Quantitative assessments of the retinal nonperfused areas in response to hyperoxia. Wholemount retinas prepared from P12 wild type (A) or PECAM-1-/- (B) mice exposed to 5 days of hyperoxia were stained with antibody to collagen IV. Relative nonperfused areas of retinas were determined as described in Experimental Procedures (C). Data in each bar are the mean nonperfused area relative to whole area of each retina in five eyes of five mice (error bars indicate standard deviation). Please note that there is no significance difference in the degree of vessel obliteration in response to hyperoxia in wild type and PECAM-1 -/- mice (P = 0.73). Scal bar = 500 μm.

Figure 9

Quantitative assessment of neovascularization in P17 mice exposed to a cycle of hyperoxia and room air (OIR). A and B are collagen IV stained wholemount retinas, while C and D are HE/PAS stained eye sections prepared from P17 wild type and PECAM-1-/- mice, respectively. The arrows indicate growth of new vascular tufts which are significantly diminished in PECAM-1-/- mice. The number of vascular cell nuclei present on the vitreous side of the retina penetrating the inner limiting membrane was determined as described in experimental Procedures (E). Data in each bar are the mean number of vascular cell nuclei in five eyes of five mice (error bars indicate standard deviation). Please note that there is a significant decrease in the degree of retinal neovascularization in PECAM-1-/- mice compared with wild type mice (P <0.01).

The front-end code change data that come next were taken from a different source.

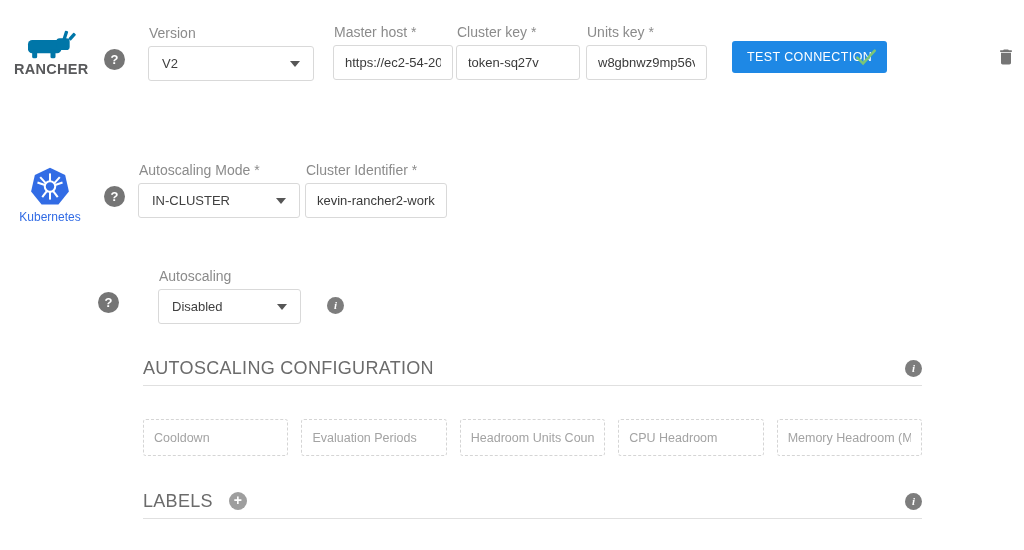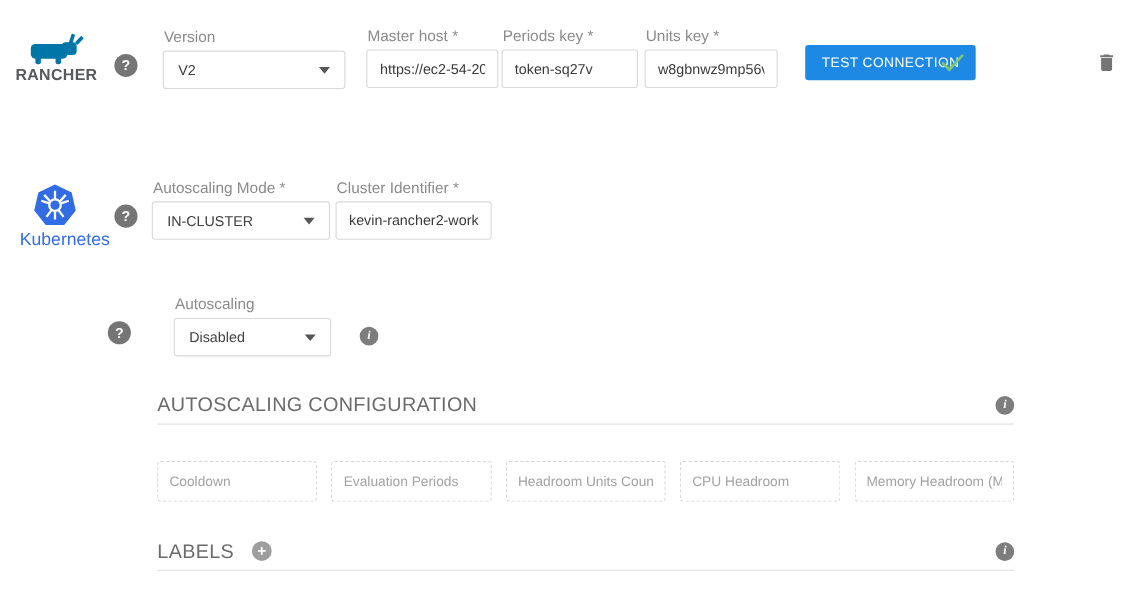--- a/index.html
+++ b/index.html
@@ -11,21 +11,21 @@
   .abs { position:absolute; }
 
   
   .rancher-logo { left:14px; top:30px; width:78px; text-align:left; }
   .rancher-logo svg { display:block; margin:0 auto; }
   .rancher-logo .logo-text {
     font-size:14.5px; font-weight:700; color:#58595b; letter-spacing:0.3px; margin-top:1px;
   }
   .k8s-logo { left:18px; top:166px; width:64px; text-align:center; }
   .k8s-logo svg { display:block; margin:0 auto; }
-  .k8s-logo .logo-text { font-size:16px; color:#326ce5; margin-top:3px; }
+  .k8s-logo .logo-text { font-size:12px; color:#326ce5; margin-top:3px; }
 
   
   .circle-icon {
     border-radius:50%; color:#fff; text-align:center; cursor:pointer; user-select:none;
   }
   .help-icon {
     width:21px; height:21px; background:#757575; font-size:13px; font-weight:700; line-height:21px;
   }
   .info-icon {
     width:17px; height:17px; background:#7d7d7d; font-size:11px; font-weight:700; line-height:17px;
@@ -107,21 +107,21 @@
       <span class="caret"></span>
     </div>
   </div>
 
   <div class="abs field" style="left:333px; top:24px; width:120px;">
     <div class="field-label">Master host *</div>
     <input class="text-input" type="text" value="https://ec2-54-203-" style="">
   </div>
 
   <div class="abs field" style="left:456px; top:24px; width:124px;">
-    <div class="field-label">Periods key *</div>
+    <div class="field-label">Cluster key *</div>
     <input class="text-input" type="text" value="token-sq27v" style="">
   </div>
 
   <div class="abs field" style="left:586px; top:24px; width:121px;">
     <div class="field-label">Units key *</div>
     <input class="text-input" type="text" value="w8gbnwz9mp56vf2" style="">
   </div>
 
   <button class="abs primary-button" style="left:732px; top:41px;">TEST CONNECTION</button>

Scale bar (A and B = 500 μm; C and D = 50 μm).

Figure 10

Assessment of VEGF levels in eyes from PECAM-1+/+ and PECAM-1 -/- mice. Eye extracts prepared from PECAM-1+/+ and PECAM-1-/- P15 mice (5 days of hyperoxia and 3 days of normoxia) were analyzed by SDS-PAGE and western blotting as described in Experimental Procedures. β-catenin was used as a loading control. These experiments were repeated twice with eyes from three different mice with similar results.

Figure 11

Reduced expression of eNOS in retinal vasculature of PECAM-1-/- mice. Retinal frozen sections prepared from P15 PECAM-1+/+ (A and C) and PECAM-1-/- (B and D) grown in room air (A and B) or exposed to OIR (5 days of hyperoxia and 3 days of room air) (C and D) were stained with an antibody to eNOS as described in Methods. All exposures were identical. Please note the PECAM-1+/+ retinal vasculature stained significantly stronger for eNOS, especially during OIR, when retinal neovascularization is occurring (arrows). These experiments were repeated three times with eyes from three different mice. Scale bar = 100 μm.